> _GOAL OF THE EXERCISE_: Where a line holds the word "under", copy that line from the data below.

> _RECORDS SUPPLIED_:
◇ ◇ ◇ ◇

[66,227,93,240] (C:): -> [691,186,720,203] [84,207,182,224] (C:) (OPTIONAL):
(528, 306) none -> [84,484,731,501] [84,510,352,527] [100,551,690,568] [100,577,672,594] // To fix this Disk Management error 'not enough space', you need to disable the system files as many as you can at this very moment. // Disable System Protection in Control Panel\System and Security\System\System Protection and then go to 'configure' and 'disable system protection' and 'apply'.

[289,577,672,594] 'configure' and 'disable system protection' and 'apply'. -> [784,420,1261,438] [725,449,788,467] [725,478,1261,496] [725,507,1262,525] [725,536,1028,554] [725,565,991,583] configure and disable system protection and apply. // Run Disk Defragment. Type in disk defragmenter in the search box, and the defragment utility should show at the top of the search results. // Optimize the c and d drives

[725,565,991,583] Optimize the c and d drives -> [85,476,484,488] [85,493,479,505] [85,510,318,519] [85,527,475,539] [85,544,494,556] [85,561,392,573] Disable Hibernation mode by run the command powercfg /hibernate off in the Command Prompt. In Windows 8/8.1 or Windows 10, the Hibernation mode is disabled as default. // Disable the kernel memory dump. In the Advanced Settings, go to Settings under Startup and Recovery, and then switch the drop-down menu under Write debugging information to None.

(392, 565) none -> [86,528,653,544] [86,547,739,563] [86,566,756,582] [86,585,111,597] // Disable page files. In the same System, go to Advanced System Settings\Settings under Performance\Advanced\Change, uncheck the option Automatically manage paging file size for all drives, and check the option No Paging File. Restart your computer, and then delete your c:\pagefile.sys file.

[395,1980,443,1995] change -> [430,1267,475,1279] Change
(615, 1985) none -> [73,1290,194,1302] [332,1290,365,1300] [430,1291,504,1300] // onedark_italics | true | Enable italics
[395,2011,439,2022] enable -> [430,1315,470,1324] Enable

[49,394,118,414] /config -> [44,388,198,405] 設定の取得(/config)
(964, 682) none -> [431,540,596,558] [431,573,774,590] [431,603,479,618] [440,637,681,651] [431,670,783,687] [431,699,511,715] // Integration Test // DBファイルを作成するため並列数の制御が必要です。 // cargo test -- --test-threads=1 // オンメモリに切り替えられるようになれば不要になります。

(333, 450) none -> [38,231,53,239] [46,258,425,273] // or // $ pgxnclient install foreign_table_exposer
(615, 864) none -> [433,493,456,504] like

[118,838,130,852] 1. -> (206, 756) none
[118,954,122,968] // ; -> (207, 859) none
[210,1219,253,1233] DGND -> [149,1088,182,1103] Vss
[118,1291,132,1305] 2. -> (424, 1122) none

◇ ◇ ◇ ◇

> _ANSWER TO THIS PROBLEM_:
[725,565,991,583] Optimize the c and d drives -> [85,476,484,488] [85,493,479,505] [85,510,318,519] [85,527,475,539] [85,544,494,556] [85,561,392,573] Disable Hibernation mode by run the command powercfg /hibernate off in the Command Prompt. In Windows 8/8.1 or Windows 10, the Hibernation mode is disabled as default. // Disable the kernel memory dump. In the Advanced Settings, go to Settings under Startup and Recovery, and then switch the drop-down menu under Write debugging information to None.
(392, 565) none -> [86,528,653,544] [86,547,739,563] [86,566,756,582] [86,585,111,597] // Disable page files. In the same System, go to Advanced System Settings\Settings under Performance\Advanced\Change, uncheck the option Automatically manage paging file size for all drives, and check the option No Paging File. Restart your computer, and then delete your c:\pagefile.sys file.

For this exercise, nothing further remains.